Pourquoi on en parle. L’entreprise française de jeux d’argent et de hasard Française des Jeux (FDJ) a annoncé vendredi dernier avoir franchi la première étape de son projet de privatisation par voie d’introduction en bourse, le document d’enregistrement de cette opération ayant été approuvé par l’Autorité des marchés financiers, une autorité administrative indépendante. L’État français, qui détient actuellement 72 % du capital de la FDJ, souhaite en conserver environ 20 %.

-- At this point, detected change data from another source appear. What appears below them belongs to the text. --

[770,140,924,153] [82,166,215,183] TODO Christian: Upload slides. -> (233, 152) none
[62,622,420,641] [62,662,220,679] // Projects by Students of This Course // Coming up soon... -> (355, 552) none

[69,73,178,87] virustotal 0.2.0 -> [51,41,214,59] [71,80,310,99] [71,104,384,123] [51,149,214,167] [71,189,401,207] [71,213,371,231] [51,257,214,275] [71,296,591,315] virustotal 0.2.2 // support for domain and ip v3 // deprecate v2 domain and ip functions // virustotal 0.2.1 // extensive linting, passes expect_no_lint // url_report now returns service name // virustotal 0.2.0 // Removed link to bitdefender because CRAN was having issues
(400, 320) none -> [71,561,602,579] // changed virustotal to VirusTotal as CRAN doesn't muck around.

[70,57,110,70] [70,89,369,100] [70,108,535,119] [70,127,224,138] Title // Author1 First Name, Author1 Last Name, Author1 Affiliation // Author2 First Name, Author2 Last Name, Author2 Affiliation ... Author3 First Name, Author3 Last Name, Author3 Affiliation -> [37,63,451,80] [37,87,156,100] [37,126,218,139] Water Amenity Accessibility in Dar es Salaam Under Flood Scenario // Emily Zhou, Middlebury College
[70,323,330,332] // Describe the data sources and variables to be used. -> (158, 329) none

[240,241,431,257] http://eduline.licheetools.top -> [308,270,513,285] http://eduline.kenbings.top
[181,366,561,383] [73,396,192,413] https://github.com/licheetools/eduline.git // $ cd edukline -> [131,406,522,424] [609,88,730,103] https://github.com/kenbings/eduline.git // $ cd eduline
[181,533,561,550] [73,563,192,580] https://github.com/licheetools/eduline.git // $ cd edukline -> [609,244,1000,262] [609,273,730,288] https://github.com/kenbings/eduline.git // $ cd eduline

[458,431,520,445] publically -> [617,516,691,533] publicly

En quoi ça consiste. La privatisation est une opération consistant à transférer au secteur privé la propriété de la majeure partie du capital d’une entreprise publique. Cette opération peut être réalisée à travers une introduction en bourse ou une revente d’actions. Si l’État conserve plus de la moitié des actions, il ne s’agit pas d’une privatisation au sens strict (même si on parle parfois de privatisation partielle), mais d’une ouverture du capital. La privatisation est préconisée par l’école du choix public, un courant de pensée fondé en 1962 par les économistes américains James Buchanan et Gordon Tullock. Estimant que les personnes agissant dans la sphère publique, telles que les responsables politiques et les fonctionnaires, sont mues par leur propre intérêt et non par l’intérêt général, cette école recommande de privatiser les entreprises publiques pour les soumettre à la concurrence et garantir ainsi une meilleure allocation des ressources. En France, la première vague de privatisations (1986-1988) a concerné le fabricant de verre Saint-Gobain, la banque Société générale ou encore la chaîne de télévision TF1. C’est le gouvernement de Lionel Jospin, entre 1997 et 2002, qui a le plus privatisé, avec des recettes d’environ 31 milliards d’euros.